> Records provided:
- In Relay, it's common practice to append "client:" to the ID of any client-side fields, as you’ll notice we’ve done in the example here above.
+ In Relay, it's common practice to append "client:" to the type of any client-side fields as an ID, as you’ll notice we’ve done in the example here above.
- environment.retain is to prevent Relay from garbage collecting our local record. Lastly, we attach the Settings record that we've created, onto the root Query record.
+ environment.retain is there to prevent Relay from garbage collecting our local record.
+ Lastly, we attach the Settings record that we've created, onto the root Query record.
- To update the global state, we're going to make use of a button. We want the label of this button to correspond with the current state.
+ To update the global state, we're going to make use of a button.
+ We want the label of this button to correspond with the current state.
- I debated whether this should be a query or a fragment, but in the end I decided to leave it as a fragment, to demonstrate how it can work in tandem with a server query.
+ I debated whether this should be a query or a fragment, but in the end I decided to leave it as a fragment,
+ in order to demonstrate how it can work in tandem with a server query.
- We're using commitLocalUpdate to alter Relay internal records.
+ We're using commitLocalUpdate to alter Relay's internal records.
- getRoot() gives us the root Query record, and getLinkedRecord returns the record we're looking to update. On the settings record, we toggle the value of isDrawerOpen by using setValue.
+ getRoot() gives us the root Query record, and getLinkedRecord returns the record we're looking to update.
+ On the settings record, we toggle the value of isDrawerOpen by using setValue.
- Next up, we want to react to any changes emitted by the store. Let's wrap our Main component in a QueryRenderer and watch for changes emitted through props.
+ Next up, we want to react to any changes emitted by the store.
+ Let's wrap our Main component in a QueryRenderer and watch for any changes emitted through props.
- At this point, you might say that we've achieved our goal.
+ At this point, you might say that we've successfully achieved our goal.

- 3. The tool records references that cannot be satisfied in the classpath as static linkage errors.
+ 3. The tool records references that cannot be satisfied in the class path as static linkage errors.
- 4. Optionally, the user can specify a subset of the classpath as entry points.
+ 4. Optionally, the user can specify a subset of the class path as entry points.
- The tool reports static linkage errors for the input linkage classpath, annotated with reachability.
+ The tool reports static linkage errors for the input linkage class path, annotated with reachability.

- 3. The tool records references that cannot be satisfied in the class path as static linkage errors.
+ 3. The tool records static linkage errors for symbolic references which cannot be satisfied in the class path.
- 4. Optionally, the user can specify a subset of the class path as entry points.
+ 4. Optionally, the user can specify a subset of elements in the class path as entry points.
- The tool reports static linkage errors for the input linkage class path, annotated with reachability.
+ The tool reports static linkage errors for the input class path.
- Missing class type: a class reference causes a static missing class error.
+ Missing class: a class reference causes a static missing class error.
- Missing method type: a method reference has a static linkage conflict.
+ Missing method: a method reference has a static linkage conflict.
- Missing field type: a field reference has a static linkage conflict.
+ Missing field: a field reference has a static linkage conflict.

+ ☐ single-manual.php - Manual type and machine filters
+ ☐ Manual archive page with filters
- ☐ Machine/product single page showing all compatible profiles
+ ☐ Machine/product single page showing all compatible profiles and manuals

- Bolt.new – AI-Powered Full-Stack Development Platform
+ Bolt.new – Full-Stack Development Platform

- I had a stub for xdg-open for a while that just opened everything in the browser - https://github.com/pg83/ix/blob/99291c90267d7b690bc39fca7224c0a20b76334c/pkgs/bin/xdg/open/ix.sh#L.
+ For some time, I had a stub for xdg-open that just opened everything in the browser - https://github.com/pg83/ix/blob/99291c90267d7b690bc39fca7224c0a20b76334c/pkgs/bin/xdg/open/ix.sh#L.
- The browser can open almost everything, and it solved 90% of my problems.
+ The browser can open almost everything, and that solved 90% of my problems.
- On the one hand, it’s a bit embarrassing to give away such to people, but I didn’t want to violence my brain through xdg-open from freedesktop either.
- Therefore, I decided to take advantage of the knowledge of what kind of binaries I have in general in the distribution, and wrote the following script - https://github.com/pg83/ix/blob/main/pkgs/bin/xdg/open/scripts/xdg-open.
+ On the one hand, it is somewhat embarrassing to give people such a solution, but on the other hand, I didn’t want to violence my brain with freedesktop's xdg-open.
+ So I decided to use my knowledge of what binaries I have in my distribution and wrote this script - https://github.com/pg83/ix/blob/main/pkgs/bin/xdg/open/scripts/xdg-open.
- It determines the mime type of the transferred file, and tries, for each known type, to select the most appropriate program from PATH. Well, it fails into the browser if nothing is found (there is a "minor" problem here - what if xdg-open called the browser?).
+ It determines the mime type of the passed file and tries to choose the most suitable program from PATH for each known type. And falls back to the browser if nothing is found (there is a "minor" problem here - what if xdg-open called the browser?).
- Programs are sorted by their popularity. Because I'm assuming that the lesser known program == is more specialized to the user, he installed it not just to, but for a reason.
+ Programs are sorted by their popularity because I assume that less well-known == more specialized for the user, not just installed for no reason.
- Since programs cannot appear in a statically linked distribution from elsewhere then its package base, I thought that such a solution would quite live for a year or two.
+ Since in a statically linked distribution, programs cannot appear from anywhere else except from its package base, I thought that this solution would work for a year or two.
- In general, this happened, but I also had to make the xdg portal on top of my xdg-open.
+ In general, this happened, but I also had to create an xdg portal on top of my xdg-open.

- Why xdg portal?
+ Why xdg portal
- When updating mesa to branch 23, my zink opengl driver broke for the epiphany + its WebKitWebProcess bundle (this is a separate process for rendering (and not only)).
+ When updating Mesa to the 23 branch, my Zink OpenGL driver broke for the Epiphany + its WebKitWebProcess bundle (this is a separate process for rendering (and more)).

> About this exercise: Each line from the one holding "- Therefore, I" down to the end of the records above is to be repeated exactly; no other line belongs in the reply.

> Answer to this task:
- Therefore, I decided to take advantage of the knowledge of what kind of binaries I have in general in the distribution, and wrote the following script - https://github.com/pg83/ix/blob/main/pkgs/bin/xdg/open/scripts/xdg-open.
+ On the one hand, it is somewhat embarrassing to give people such a solution, but on the other hand, I didn’t want to violence my brain with freedesktop's xdg-open.
+ So I decided to use my knowledge of what binaries I have in my distribution and wrote this script - https://github.com/pg83/ix/blob/main/pkgs/bin/xdg/open/scripts/xdg-open.
- It determines the mime type of the transferred file, and tries, for each known type, to select the most appropriate program from PATH. Well, it fails into the browser if nothing is found (there is a "minor" problem here - what if xdg-open called the browser?).
+ It determines the mime type of the passed file and tries to choose the most suitable program from PATH for each known type. And falls back to the browser if nothing is found (there is a "minor" problem here - what if xdg-open called the browser?).
- Programs are sorted by their popularity. Because I'm assuming that the lesser known program == is more specialized to the user, he installed it not just to, but for a reason.
+ Programs are sorted by their popularity because I assume that less well-known == more specialized for the user, not just installed for no reason.
- Since programs cannot appear in a statically linked distribution from elsewhere then its package base, I thought that such a solution would quite live for a year or two.
+ Since in a statically linked distribution, programs cannot appear from anywhere else except from its package base, I thought that this solution would work for a year or two.
- In general, this happened, but I also had to make the xdg portal on top of my xdg-open.
+ In general, this happened, but I also had to create an xdg portal on top of my xdg-open.

- Why xdg portal?
+ Why xdg portal
- When updating mesa to branch 23, my zink opengl driver broke for the epiphany + its WebKitWebProcess bundle (this is a separate process for rendering (and not only)).
+ When updating Mesa to the 23 branch, my Zink OpenGL driver broke for the Epiphany + its WebKitWebProcess bundle (this is a separate process for rendering (and more)).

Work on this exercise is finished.